Kubernetes node health monitoring and auto-remediation system. Node Doctor runs as a DaemonSet on each node, performing comprehensive health checks and automatically fixing common problems.

Table of Contents

Features

  • Comprehensive Health Checks

    • System resources (CPU, memory, disk)
    • Network connectivity (DNS, gateway, external)
    • Kubernetes components (kubelet, API server, container runtime)
    • Custom plugin execution
    • Log pattern matching
  • Auto-Remediation

    • Automatic problem resolution with safety mechanisms
    • Cooldown periods and rate limiting
    • Circuit breaker pattern
    • Dry-run mode for testing
    • Remediation history tracking
  • Multiple Export Channels

    • Kubernetes node conditions and events
    • Node annotations
    • HTTP health endpoints on hostPort
    • Prometheus metrics
  • Safety First

    • Multiple layers of protection against remediation storms
    • Configurable per-problem remediation strategies
    • Audit trail for all remediation actions
    • Fail-safe defaults

Architecture

Node Doctor is based on the proven architecture of Node Problem Detector but extends it with comprehensive auto-remediation capabilities.
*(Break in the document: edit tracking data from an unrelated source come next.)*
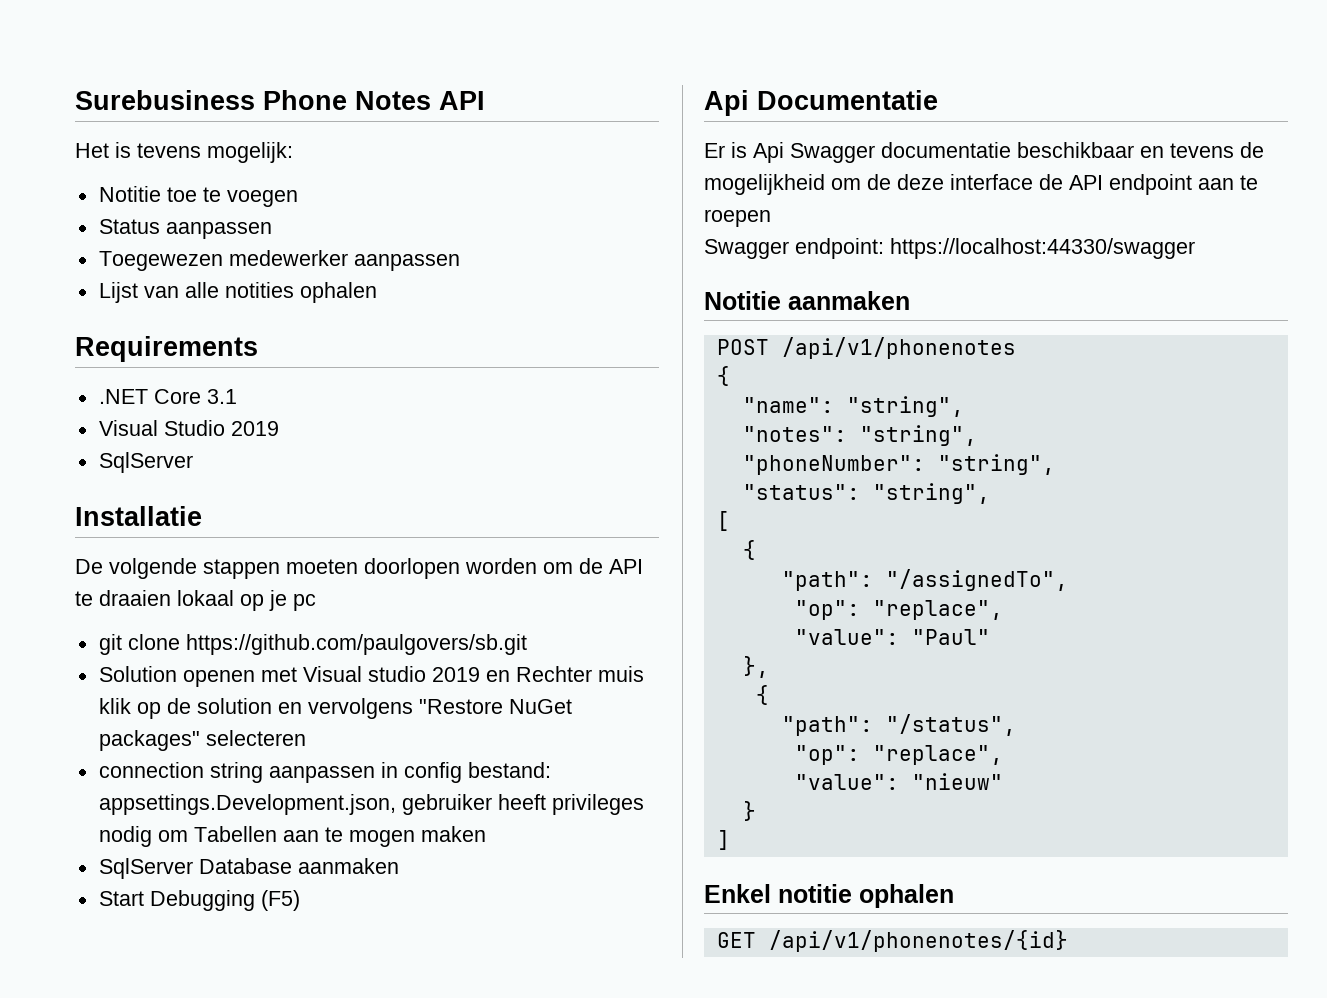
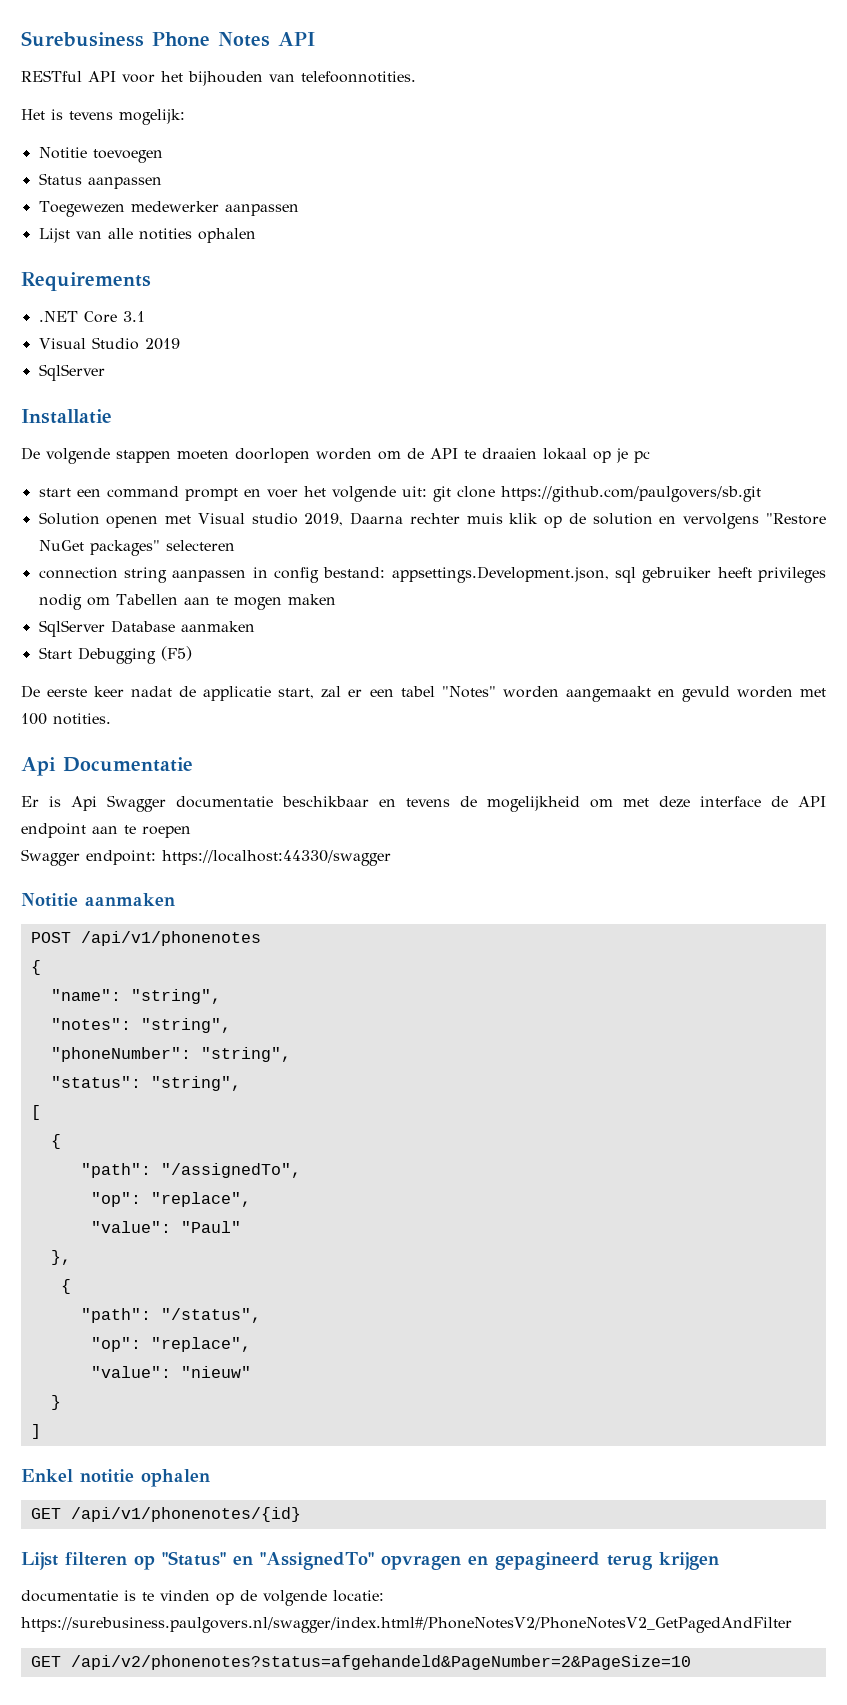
(485, 100) none -> [21,70,416,86] // RESTful API voor het bijhouden van telefoonnotities.
[166,187,298,207] toe te voegen -> [92,149,163,163] toevoegen
(316, 602) none -> [38,486,427,502] start een command prompt en voer het volgende uit:
[431,666,592,682] 2019 en Rechter -> [304,512,460,526] 2019, Daarna rechter
(396, 804) none -> [614,567,636,583] sql
(300, 900) none -> [21,685,826,702] [21,713,111,725] // De eerste keer nadat de applicatie start, zal er een tabel "Notes" worden aangemaakt en gevuld worden met 100 notities.
[867,174,891,190] de -> [623,798,649,807] met
(1068, 941) none -> [21,1551,719,1570] [21,1590,384,1606] [21,1617,792,1633] [30,1655,691,1670] // Lijst filteren op "Status" en "AssignedTo" opvragen en gepagineerd terug krijgen // documentatie is te vinden op de volgende locatie: https://surebusiness.paulgovers.nl/swagger/index.html#/PhoneNotesV2/PhoneNotesV2_GetPagedAndFilter // GET /api/v2/phonenotes?status=afgehandeld&PageNumber=2&PageSize=10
┌─────────────────────────────────────────────────────────────┐
│                        Node Doctor                           │
│                                                               │
│  ┌──────────────┐  ┌──────────────┐  ┌──────────────┐      │
│  │   System     │  │   Network    │  │ Kubernetes   │      │
│  │   Monitors   │  │   Monitors   │  │   Monitors   │ ...  │
│  └──────┬───────┘  └──────┬───────┘  └──────┬───────┘      │
│         │                  │                  │               │
│         └──────────────────┼──────────────────┘              │
│                            ▼                                  │
│                  ┌─────────────────┐                         │
│                  │     Problem     │                         │
│                  │    Detector     │                         │
│                  │  (Orchestrator) │                         │
│                  └─────────┬───────┘                         │
│                            │                                  │
│         ┌──────────────────┼──────────────────┐             │
│         ▼                  ▼                   ▼             │
│  ┌──────────┐      ┌─────────────┐    ┌─────────────┐      │
│  │    K8s   │      │ Remediator  │    │ Prometheus  │      │
│  │ Exporter │      │   Registry  │    │  Exporter   │      │
│  └──────────┘      └─────────────┘    └─────────────┘      │
└─────────────────────────────────────────────────────────────┘

See docs/architecture.md for detailed architecture information.

Quick Start

Detailed Guide: For comprehensive instructions including Grafana dashboard import and configuration options, see the Quick Start Guide.

Prerequisites

  • Kubernetes 1.20+
  • Node OS: Linux

Version Compatibility

Component Minimum Version Recommended
Go 1.21 1.22+
Kubernetes 1.20 1.28+
Node OS Linux kernel 4.15+ 5.4+
Container Runtime containerd 1.6+, Docker 20.10+ containerd 1.7+

Installation

Option 1: Helm Chart (Recommended)

The easiest way to deploy Node Doctor is using the Helm chart:

# Add the SupportTools Helm repository
helm repo add supporttools https://charts.support.tools
helm repo update

# Install Node Doctor
helm install node-doctor supporttools/node-doctor \
  --namespace node-doctor \
  --create-namespace

# Verify deployment
kubectl get daemonset -n node-doctor node-doctor
kubectl get pods -n node-doctor -l app.kubernetes.io/name=node-doctor

Custom Installation with Values:

# Install with custom values
helm install node-doctor supporttools/node-doctor \
  --namespace node-doctor \
  --create-namespace \
  -f custom-values.yaml

# Or override specific values
helm install node-doctor supporttools/node-doctor \
  --namespace node-doctor \
  --create-namespace \
  --set settings.logLevel=debug \
  --set settings.enableRemediation=false

See helm/node-doctor/README.md for complete Helm chart documentation and configuration options.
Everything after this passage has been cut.